# Does your body/mind ever feel like this?



## 2deepathinker (Aug 17, 2009)

Does anyone ever feel like their body doesn't belong to them. I almost feel like I am looking at myself from outside of my body, and I start looking at myself and say: oh, yeah that is me. That's right I am a 34 year old female, and this is what I look like, and this is who I am. It is a really freaky, unsettling feeling.

I consciously have to think about who I am. On the bright side, I get to look and maybe have compassion for myself from an outside point of view for a second, but I don't want to have to live my life like this for good. I feel like something is definitely off, and am stunned that supposedly just anxiety alone can cause this.

I am afraid of forgetting people's faces and names. I am also afraid of losing basic skills I have always known. I hate this. Anyone else feel this way at times?


----------



## RenZimE (Feb 10, 2010)

Of course Miss 2deep! (that really did sound better in my head lol)

99% of the time I feel that way, but I guess a huge step towards losing the unsettling feeling behind it, is to just accept it. I know that sounds dangerous, especially to those who are in such a great need to find control in themselves and their lives, but I can honestly say that just by accepting the fact that you feel that disjointed kind of feeling, you'll lose the anxiety behind it which in turn will decrease the sensitivity to this kind of sensation. I just call it my goofy feeling which kinda takes away all the stigma behind it.. Afterall its just a goofy feeling! It took some work to get myself in that mindframe, but I'm glad I got there :]

Just have faith missy.. I see you post a lot of similar threads, which I can understand the reason behind.. That great insecurity in yourself is scarier than any kind of horror story. But you really must have faith in yourself. Take it from me - I've been to the depths of hell and back again, only to go back there with more experience which is making the journey back out a lot less to endure. You will get there, and you will be the same person. You'll have all your skills, your language, your comprehension, everything will be there. I promise you with every ounce of my being :]

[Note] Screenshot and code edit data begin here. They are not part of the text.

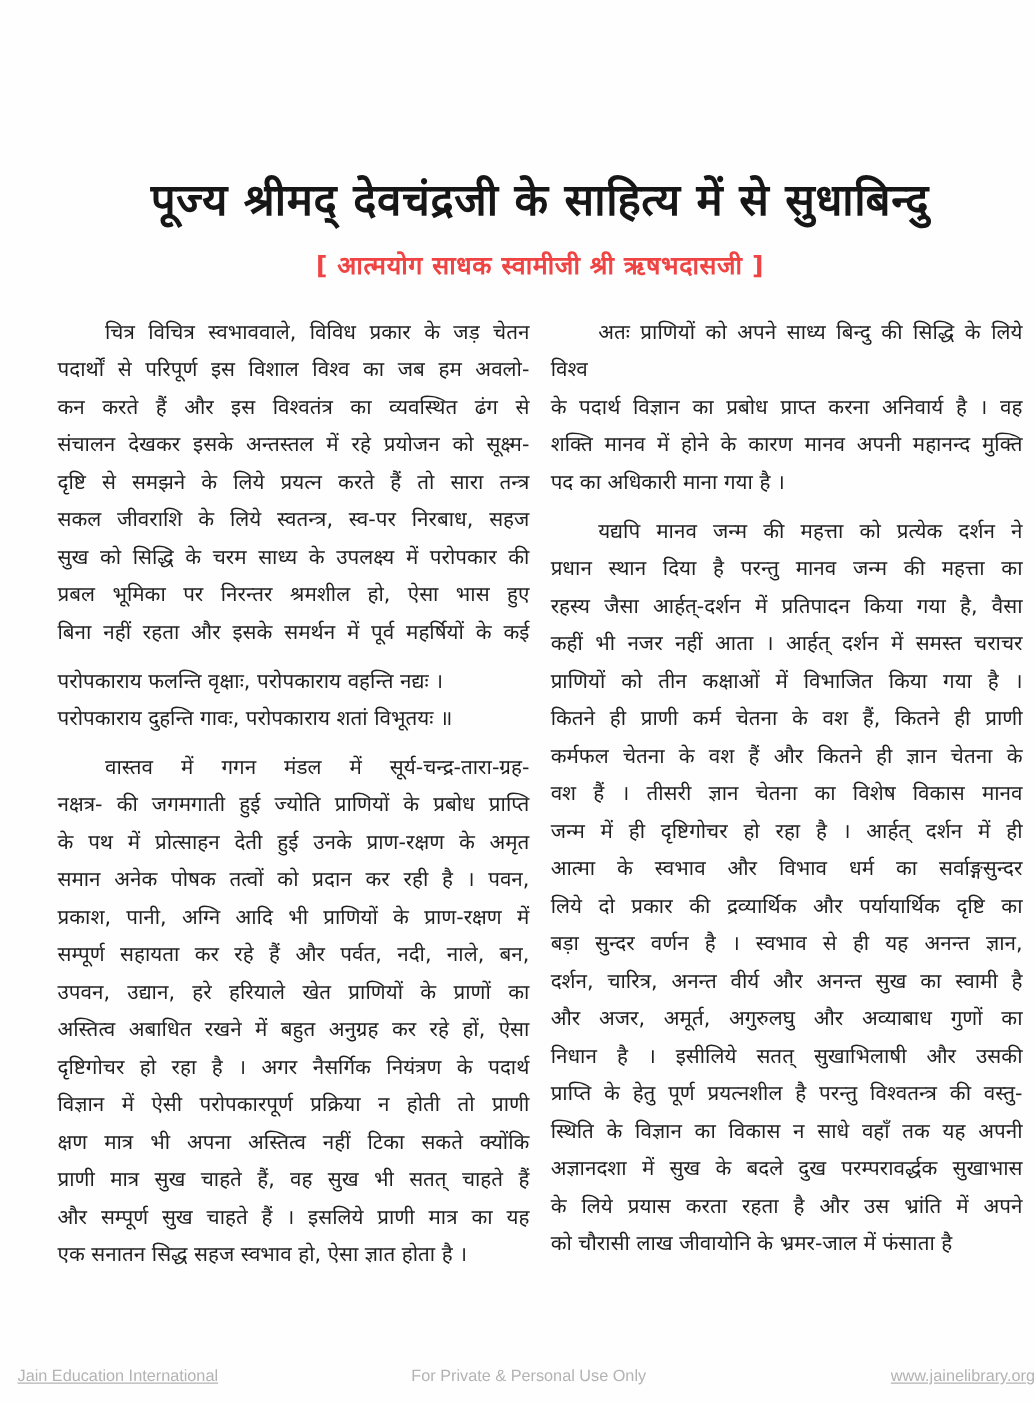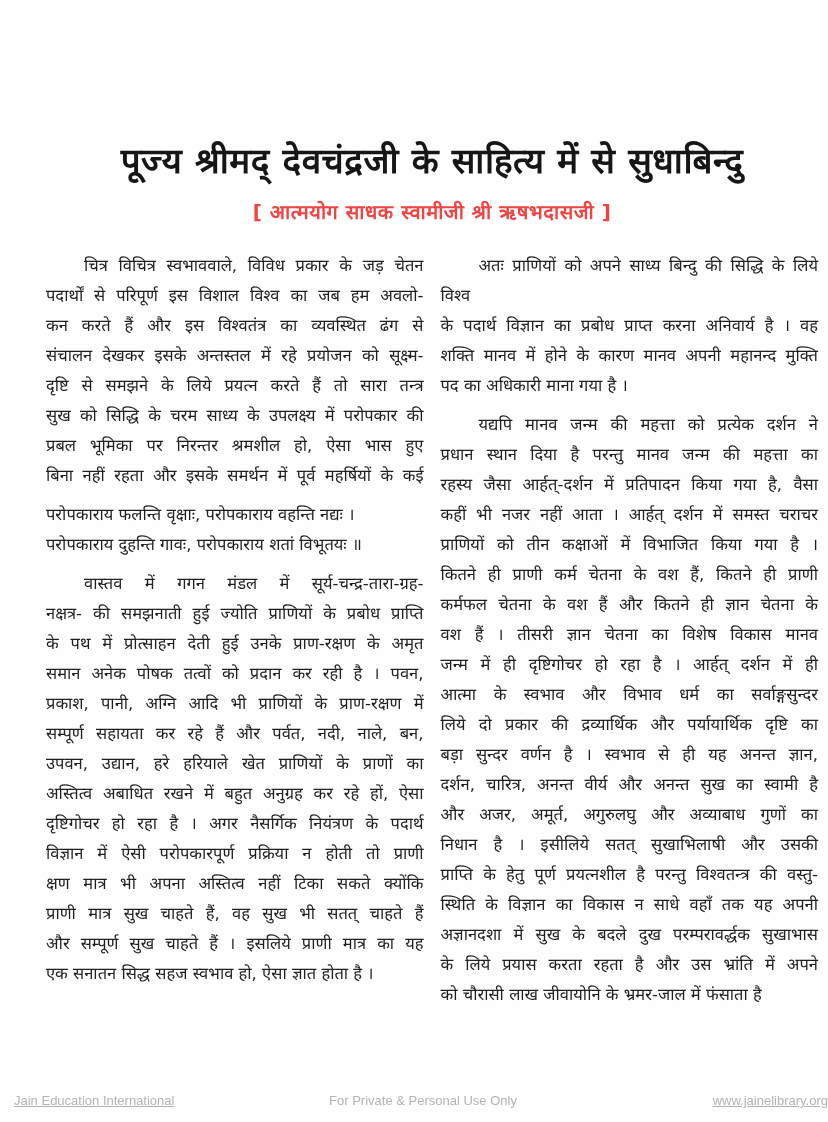--- a/index.html
+++ b/index.html
@@ -104,31 +104,32 @@
   <div class="doc-subtitle">[ आत्मयोग साधक स्वामीजी श्री ऋषभदासजी ]</div>
 
   <div class="columns">
     <div class="column">
         <div class="para">
           <div class="line">चित्र विचित्र स्वभाववाले, विविध प्रकार के जड़ चेतन</div>
           <div class="line">पदार्थों से परिपूर्ण इस विशाल विश्व का जब हम अवलो-</div>
           <div class="line">कन करते हैं और इस विश्वतंत्र का व्यवस्थित ढंग से</div>
           <div class="line">संचालन देखकर इसके अन्तस्तल में रहे प्रयोजन को सूक्ष्म-</div>
           <div class="line">दृष्टि से समझने के लिये प्रयत्न करते हैं तो सारा तन्त्र</div>
+          <div class="line">सकल जीवराशि के लिये स्वतन्त्र, स्व-पर निरबाध, सहज</div>
           <div class="line">सुख को सिद्धि के चरम साध्य के उपलक्ष्य में परोपकार की</div>
           <div class="line">प्रबल भूमिका पर निरन्तर श्रमशील हो, ऐसा भास हुए</div>
           <div class="line">बिना नहीं रहता और इसके समर्थन में पूर्व महर्षियों के कई</div>
         </div>
         <div class="verse">
           <div class="line">परोपकाराय फलन्ति वृक्षाः, परोपकाराय वहन्ति नद्यः ।</div>
           <div class="line last">परोपकाराय दुहन्ति गावः, परोपकाराय शतां विभूतयः ॥</div>
         </div>
         <div class="para">
           <div class="line">वास्तव में गगन मंडल में सूर्य-चन्द्र-तारा-ग्रह-</div>
-          <div class="line">नक्षत्र- की समझनाती हुई ज्योति प्राणियों के प्रबोध प्राप्ति</div>
+          <div class="line">नक्षत्र- की जगमगाती हुई ज्योति प्राणियों के प्रबोध प्राप्ति</div>
           <div class="line">के पथ में प्रोत्साहन देती हुई उनके प्राण-रक्षण के अमृत</div>
           <div class="line">समान अनेक पोषक तत्वों को प्रदान कर रही है । पवन,</div>
           <div class="line">प्रकाश, पानी, अग्नि आदि भी प्राणियों के प्राण-रक्षण में</div>
           <div class="line">सम्पूर्ण सहायता कर रहे हैं और पर्वत, नदी, नाले, बन,</div>
           <div class="line">उपवन, उद्यान, हरे हरियाले खेत प्राणियों के प्राणों का</div>
           <div class="line">अस्तित्व अबाधित रखने में बहुत अनुग्रह कर रहे हों, ऐसा</div>
           <div class="line">दृष्टिगोचर हो रहा है ।  अगर नैसर्गिक नियंत्रण के पदार्थ</div>
           <div class="line">विज्ञान में ऐसी परोपकारपूर्ण प्रक्रिया न होती तो प्राणी</div>
           <div class="line">क्षण मात्र भी अपना अस्तित्व नहीं टिका सकते क्योंकि</div>
           <div class="line">प्राणी मात्र सुख चाहते हैं, वह सुख भी सतत् चाहते हैं</div>

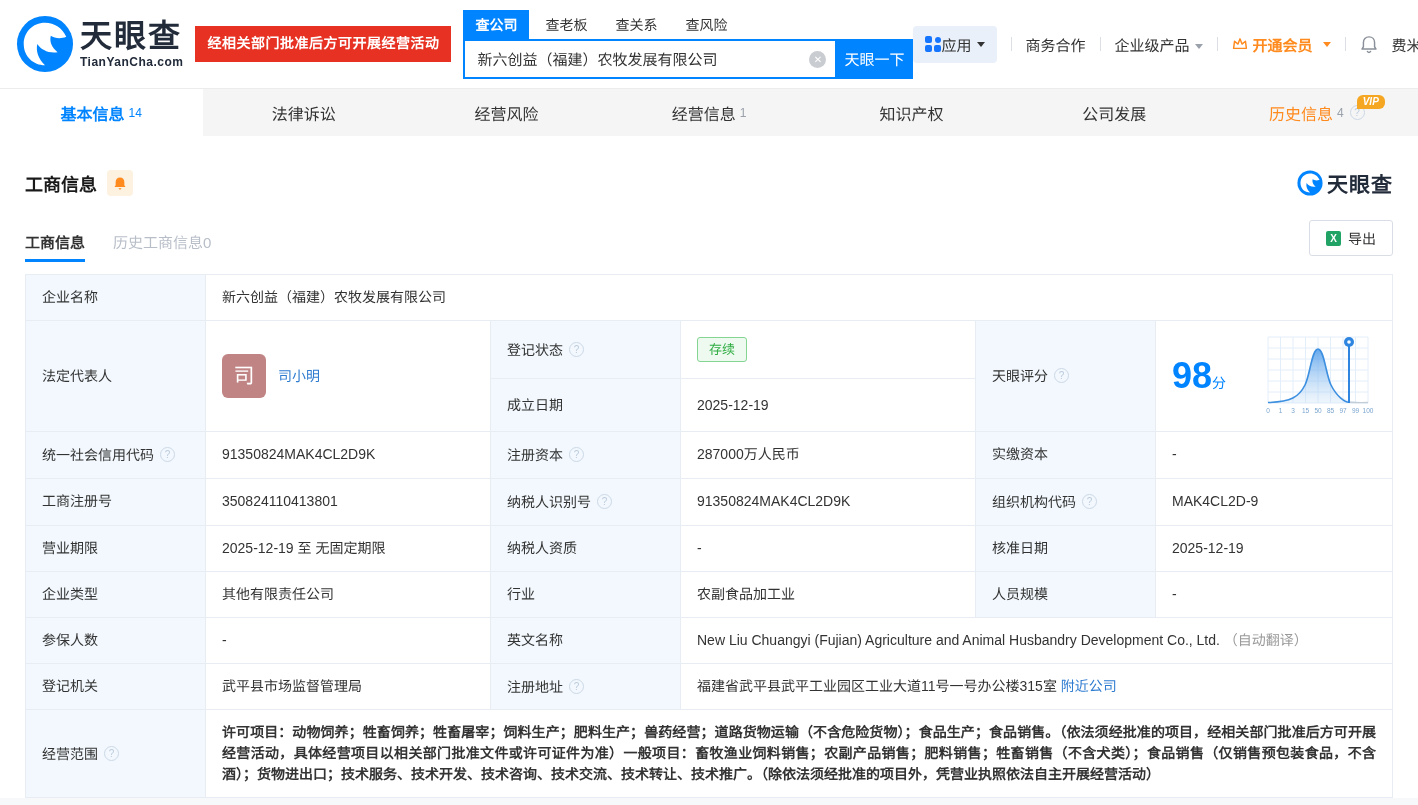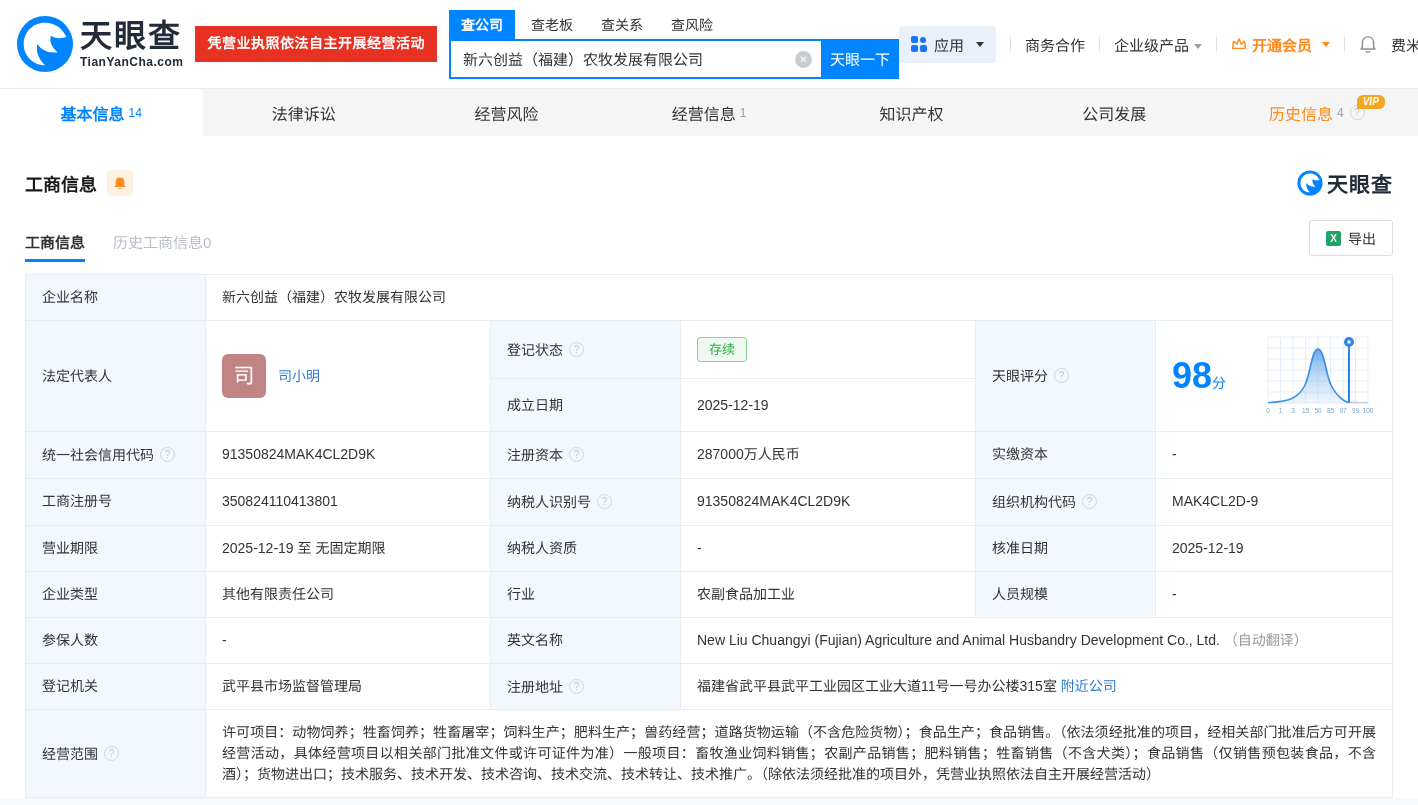--- a/index.html
+++ b/index.html
@@ -20,21 +20,21 @@
   .search-tab { font-size:14px; padding:4px 12px 5px; color:#333; cursor:pointer; }
   .search-tab.active { background:#0084ff; color:#fff; font-weight:bold; }
   .search-row { display:flex; position:relative; }
   .search-input { width:372px; height:40px; border:2px solid #0084ff; border-right:none; outline:none;
       padding:0 34px 0 12px; font-size:15px; color:#333; font-family:inherit; }
   .clear-ic { position:absolute; left:346px; top:12px; width:17px; height:17px; border-radius:50%;
       background:#c9ccd1; color:#fff; font-size:10px; line-height:17px; text-align:center; cursor:pointer; }
   .search-btn { width:78px; height:40px; background:#0084ff; color:#fff; border:none; font-size:15px;
       cursor:pointer; font-family:Liberation Mono, monospace; }
   .hnav { margin-left:auto; display:flex; align-items:center; gap:14px; font-size:15px; white-space:nowrap; }
-  .apps-chip { display:flex; align-items:center; gap:7px; background:#e9f0fa; border-radius:4px;
+  .apps-chip { display:flex; align-items:center; background:#e9f0fa; border-radius:4px;
       padding:8px 12px; cursor:pointer; }
   .grid-ic { width:16px; height:16px; display:grid; grid-template-columns:7px 7px; grid-template-rows:7px 7px; gap:2px; }
   .grid-ic i { background:#1675ff; border-radius:2px; }
   .grid-ic i.dot { border-radius:50%; width:6px; height:6px; margin:.5px; }
   .caret { display:inline-block; width:0; height:0; border-left:4px solid transparent;
       border-right:4px solid transparent; border-top:5px solid #333; margin-left:5px; vertical-align:middle; }
   .caret.gray { border-top-color:#9aa1ab; }
   .caret.orange { border-top-color:#ff8a1e; }
   .vdiv { width:1px; height:14px; background:#dcdfe3; }
   .hnav-item { cursor:pointer; color:#333; }
@@ -81,41 +81,41 @@
   .link { color:#2e7bd0; cursor:pointer; text-decoration:none; }
   .rep { display:flex; align-items:center; gap:12px; }
   .avatar { width:44px; height:44px; border-radius:6px; background:#c08484; color:#fff; font-size:21px;
       display:flex; align-items:center; justify-content:center; cursor:pointer; }
   .badge-ok { display:inline-block; border:1px solid #84d492; background:#eefaf0; color:#31ad43;
       font-size:13px; padding:2px 11px; border-radius:3px; }
   .score-cell { display:flex; align-items:center; justify-content:space-between; }
   .score-num { color:#0084ff; font-weight:bold; font-size:36px; line-height:1; }
   .score-unit { color:#0084ff; font-size:14px; font-weight:normal; }
   .gray-note { color:#999; }
-  .scope-cell { line-height:1.95; text-align:justify; }
+  .scope-cell { line-height:1.95; text-align:justify;font-weight:bold; }
   .en-cell { }
   .bottom-strip { height:15px; background:#f7f8fa; margin-top:0; }
 </style>
 </head>
 <body>
 
 <div class="header">
   <div class="logo">
     <svg class="logo-swirl" viewBox="0 0 60 60">
       <circle cx="30" cy="30" r="29" fill="#0084ff"></circle>
       <path d="M30 8 C17 8 8 18 8 30 C8 43 18 52 30 52 C23 45 20.5 38 22 30 C26 36 34 40 43 38.5 C37 33.5 34.5 28 36 21.5 C40 24 46 25 52 22.5 C48 13.5 40 8 30 8 Z" fill="#ffffff"></path>
       <circle cx="30" cy="30" r="4.5" fill="#ffffff"></circle>
     </svg>
     <div class="logo-txt">
       <div class="brand">天眼查</div>
       <div class="domain">TianYanCha.com</div>
     </div>
   </div>
   <div class="slogan">
-    <div class="l2">凭营业执照依法自主开展经营活动</div>
+    <div class="l2">经相关部门批准后方可开展经营活动</div>
   </div>
   <div class="search">
     <div class="search-tabs">
       <div class="search-tab active">查公司</div>
       <div class="search-tab">查老板</div>
       <div class="search-tab">查关系</div>
       <div class="search-tab">查风险</div>
     </div>
     <div class="search-row">
       <input class="search-input" type="text" value="新六创益（福建）农牧发展有限公司" style="">

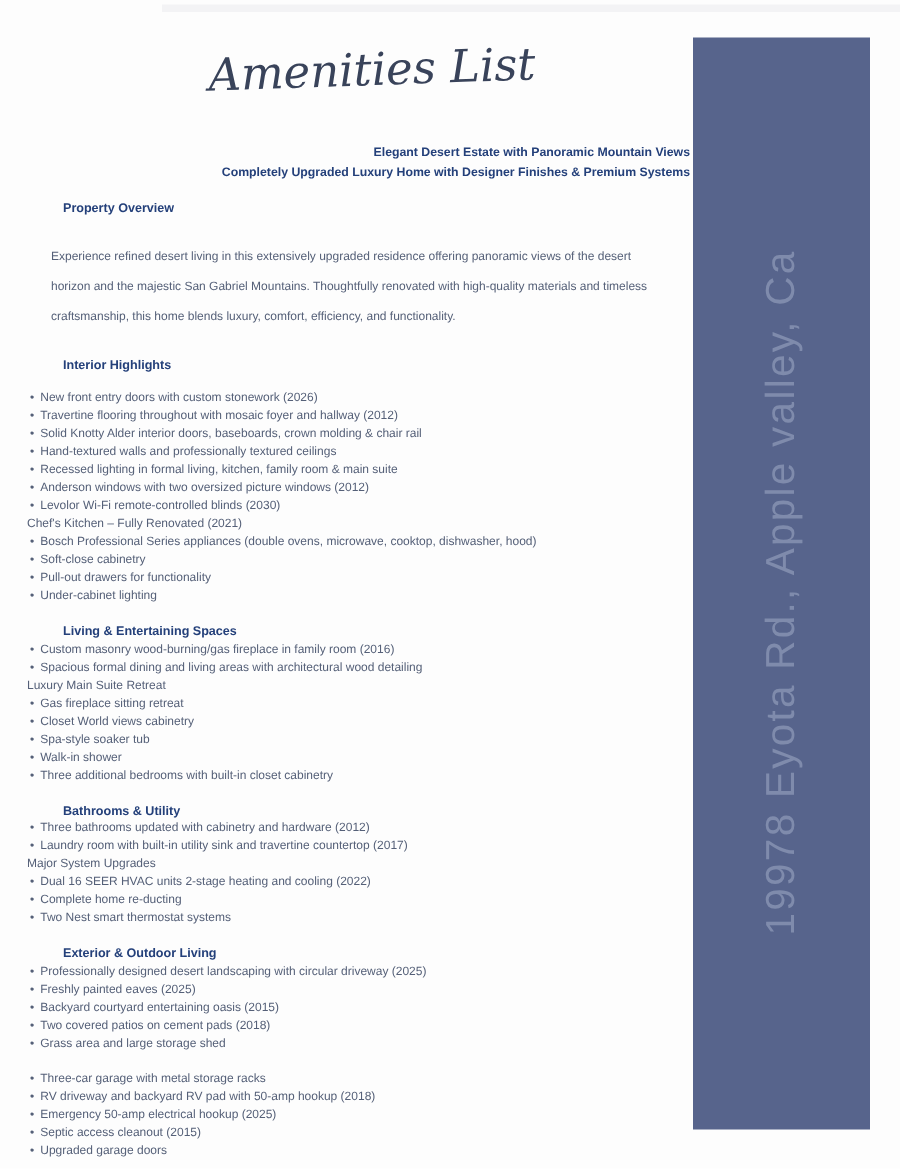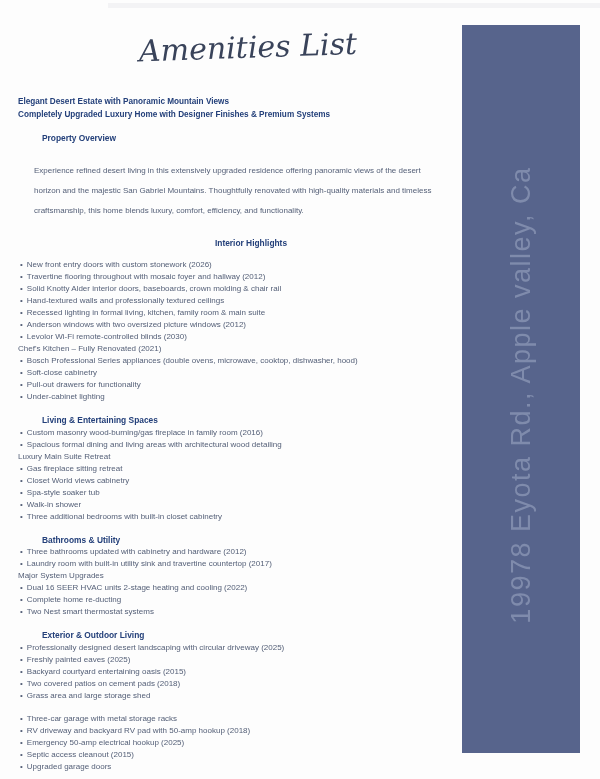--- a/index.html
+++ b/index.html
@@ -48,37 +48,37 @@
     padding-left: 18px;
     text-align: center;
     font-family: "DejaVu Serif", serif;
     font-style: italic;
     font-weight: 400;
     font-size: 30px;
     line-height: 44px;
     color: #39435a;
     transform: rotate(-2deg);
   }
-  .intro-block { margin-top: 26px; }
+  .intro-block { margin-top: 26px; text-align: right; }
   .intro-line {
     margin: 0;
     font-size: 8.2px;
     line-height: 12.5px;
     font-weight: 700;
     color: #24407a;
   }
   .section { margin-top: 11px; }
   .section-heading {
     font-size: 8.4px;
     line-height: 12.5px;
     font-weight: 700;
     color: #24407a;
     padding-left: 24px;
   }
-  .section-heading.extra-gap { margin-bottom: 10px; text-align: center; }
+  .section-heading.extra-gap { margin-bottom: 10px; }
   .section-paragraph {
     margin: 16px;
     font-size: 8px;
     line-height: 20px;
     color: #556078;
   }
   .item-row {
     font-size: 8px;
     line-height: 12px;
     color: #556078;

I do feel for you though, as even with all my knowledge on DP, I still struggle at times, so heres a massive e-hug from me to you! *HUUUGGGGLE* :]


----------



## jessykah714 (Apr 6, 2010)

i feel like this every minute of the day! && yes its very weird and makes me uncomfortable in my own body, it feels like its not me. the thing i HATE sooo much is that when i look in the mirror i cant recognize myself and when i look at pictures it feels like its not me even though i know it is. && i wanted to tell you that i really like reading your forums.. out of most post i read i can really relate to u the most, we think sooo much alike lol. well i hope you feel better hun.<3


----------



## 2deepathinker (Aug 17, 2009)

RenZimE said:


> Of course Miss 2deep! (that really did sound better in my head lol)
> 
> 99% of the time I feel that way, but I guess a huge step towards losing the unsettling feeling behind it, is to just accept it. I know that sounds dangerous, especially to those who are in such a great need to find control in themselves and their lives, but I can honestly say that just by accepting the fact that you feel that disjointed kind of feeling, you'll lose the anxiety behind it which in turn will decrease the sensitivity to this kind of sensation. I just call it my goofy feeling which kinda takes away all the stigma behind it.. Afterall its just a goofy feeling! It took some work to get myself in that mindframe, but I'm glad I got there :]
> 
> ...


Thank you so much RenZime! I feel warm fuzzies from your e-hug, and I certainly need them with this damn DP! I am so grateful for this board to find such wonderful support from people such as yourself! I think that part of my problem is wanting to be in control so much! I end up second guessing myself all the time, which in turn causes way more anxiety, and of course more DP! I agree that the great insecurity is way worse than any horror story. When I overcome this, I will never take anything I used to take for granted. I sometimes have to work at letting go, and saying Damn, if I spontaneously go crazy when I am at work, let it be...I won't be able to control it. It is almost as if I am not having enough faith in my life, and myself. Thanks again! Your post really helped!


----------



## 2deepathinker (Aug 17, 2009)

2deepathinker said:


> Thank you so much RenZime! I feel warm fuzzies from your e-hug, and I certainly need them with this damn DP! I am so grateful for this board to find such wonderful support from people such as yourself! I think that part of my problem is wanting to be in control so much! I end up second guessing myself all the time, which in turn causes way more anxiety, and of course more DP! I agree that the great insecurity is way worse than any horror story. When I overcome this, I will never take anything I used to take for granted. I sometimes have to work at letting go, and saying Damn, if I spontaneously go crazy when I am at work, let it be...I won't be able to control it. It is almost as if I am not having enough faith in my life, and myself. Thanks again! Your post really helped!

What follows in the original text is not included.